Exclude every picture and return the remaining entries below verbatim.

:::::

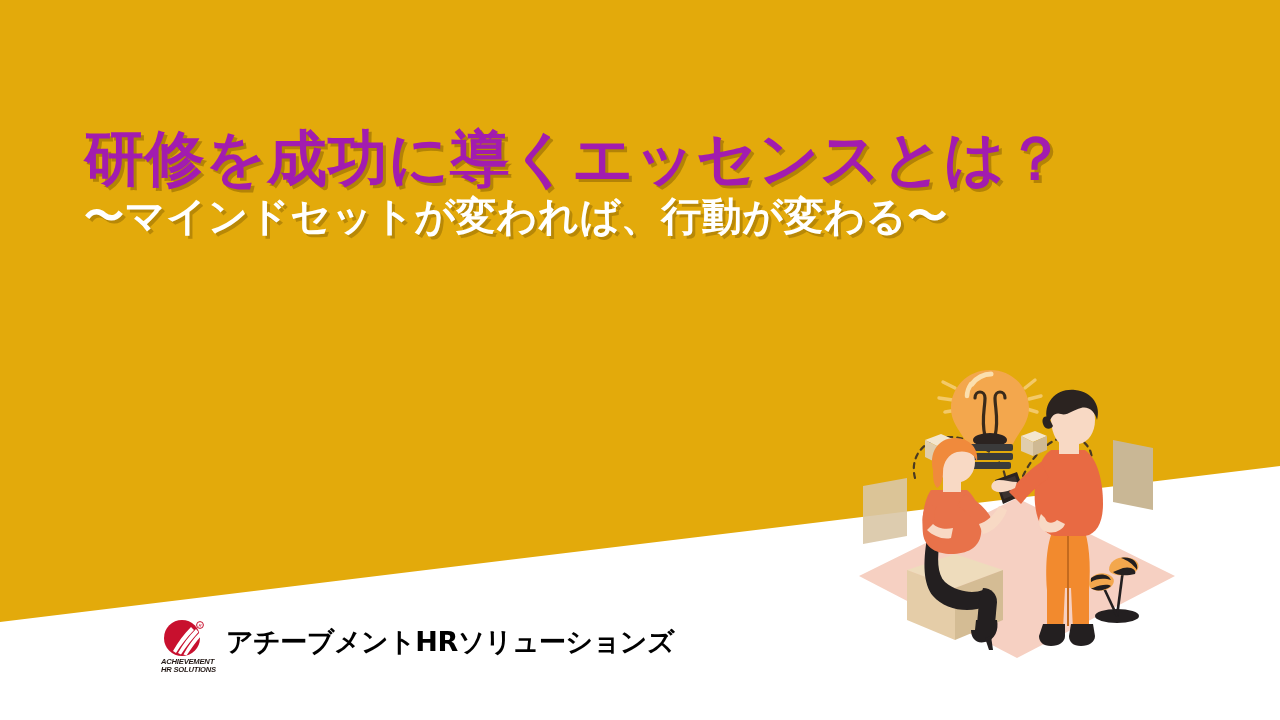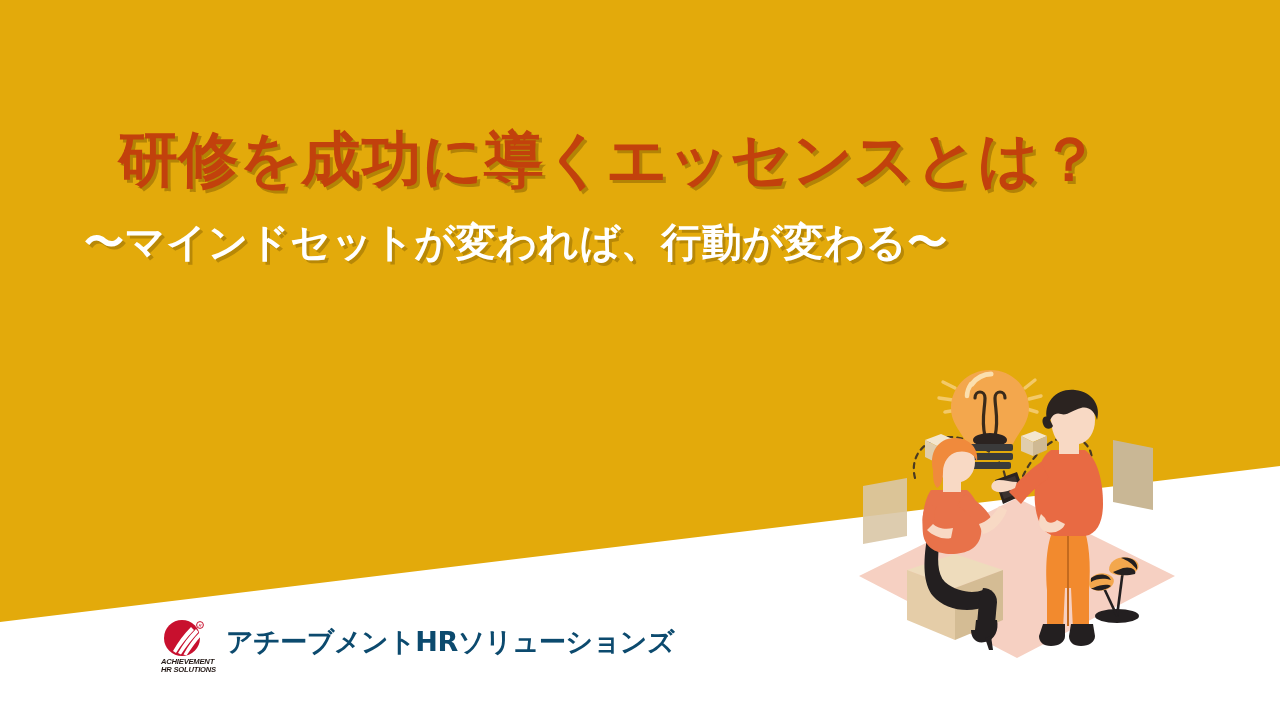--- a/index.html
+++ b/index.html
@@ -44,15 +44,14 @@
     width: 1050px;
   }
   .slide-title {
-    font-family: Liberation Sans, sans-serif;
+    font-family: Liberation Serif, serif;
     font-size: 60px;
     line-height: 1.12;
     font-weight: 700;
-    color: #c2410c;
+    color: #a21caf;
     letter-spacing: 0.5px;
     white-space: nowrap;
     text-shadow: 3px 3px 0 rgba(120, 84, 0, 0.45);
-    text-align: center;
   }
   .slide-subtitle {
     margin-top: 26px;

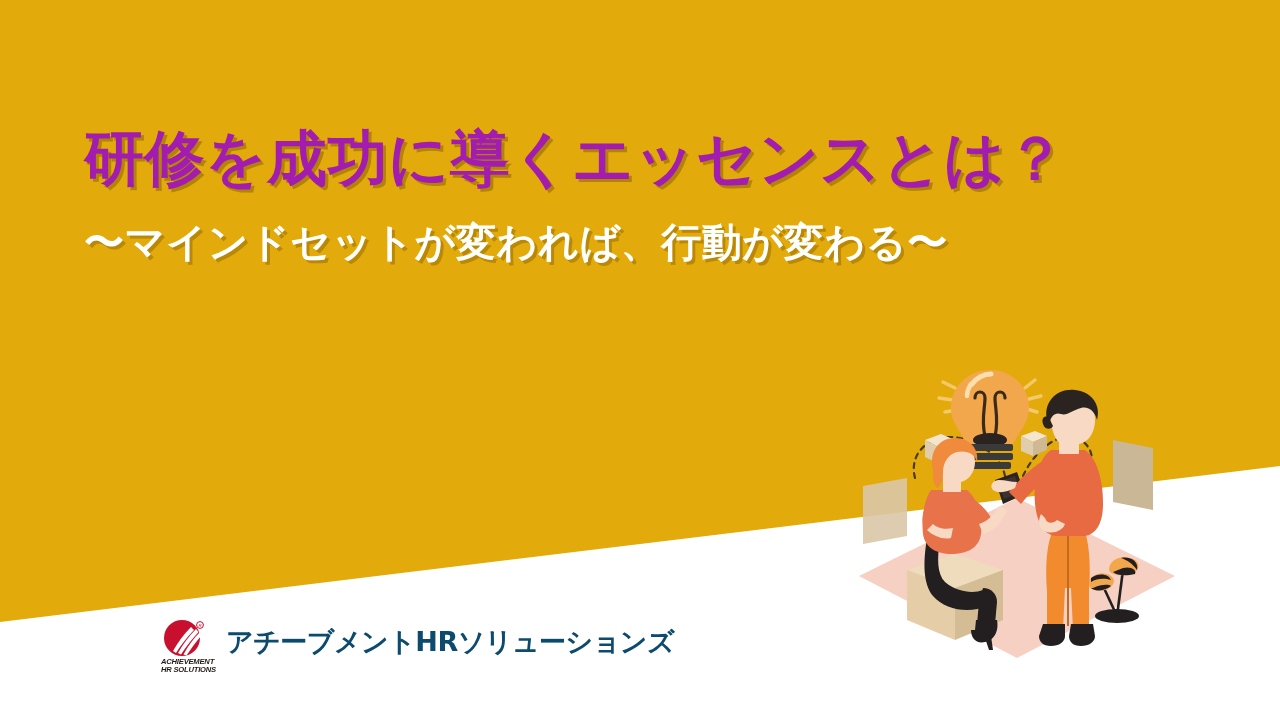--- a/index.html
+++ b/index.html
@@ -54,7 +54,6 @@
     text-shadow: 3px 3px 0 rgba(120, 84, 0, 0.45);
   }
   .slide-subtitle {
-    margin-top: 26px;
     font-family: "DejaVu Sans", "Liberation Sans", sans-serif;
     font-size: 40px;
     line-height: 1.15;

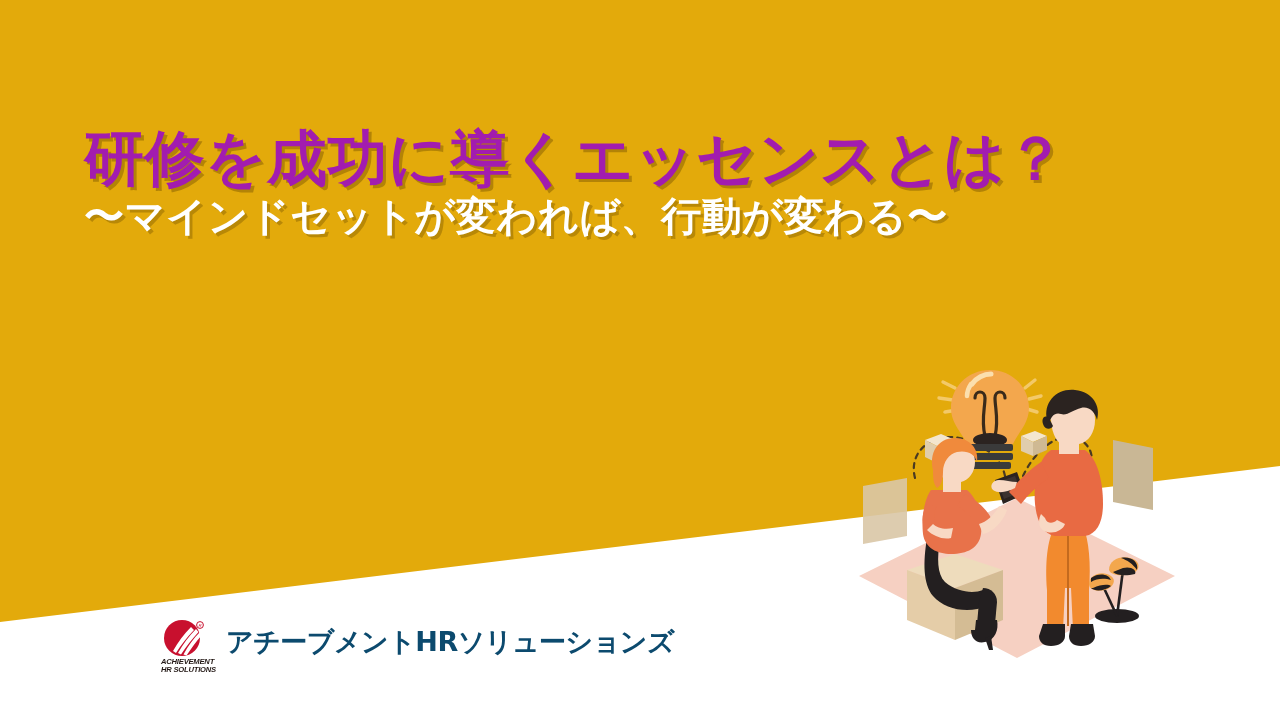--- a/index.html
+++ b/index.html
@@ -85,7 +85,7 @@
     font-family: "DejaVu Sans", "Liberation Sans", sans-serif;
     font-size: 27px;
     font-weight: 700;
-    color: #0c4a6e;
+    color: #000000;
     letter-spacing: -0.5px;
     white-space: nowrap;
     line-height: 1;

:::::

• _Final answer_
--- a/index.html
+++ b/index.html
@@ -44,15 +44,14 @@
     width: 1050px;
   }
   .slide-title {
-    font-family: Liberation Sans, sans-serif;
+    font-family: Liberation Serif, serif;
     font-size: 60px;
     line-height: 1.12;
     font-weight: 700;
-    color: #c2410c;
+    color: #a21caf;
     letter-spacing: 0.5px;
     white-space: nowrap;
     text-shadow: 3px 3px 0 rgba(120, 84, 0, 0.45);
-    text-align: center;
   }
   .slide-subtitle {
     margin-top: 26px;

--- a/index.html
+++ b/index.html
@@ -54,7 +54,6 @@
     text-shadow: 3px 3px 0 rgba(120, 84, 0, 0.45);
   }
   .slide-subtitle {
-    margin-top: 26px;
     font-family: "DejaVu Sans", "Liberation Sans", sans-serif;
     font-size: 40px;
     line-height: 1.15;

--- a/index.html
+++ b/index.html
@@ -85,7 +85,7 @@
     font-family: "DejaVu Sans", "Liberation Sans", sans-serif;
     font-size: 27px;
     font-weight: 700;
-    color: #0c4a6e;
+    color: #000000;
     letter-spacing: -0.5px;
     white-space: nowrap;
     line-height: 1;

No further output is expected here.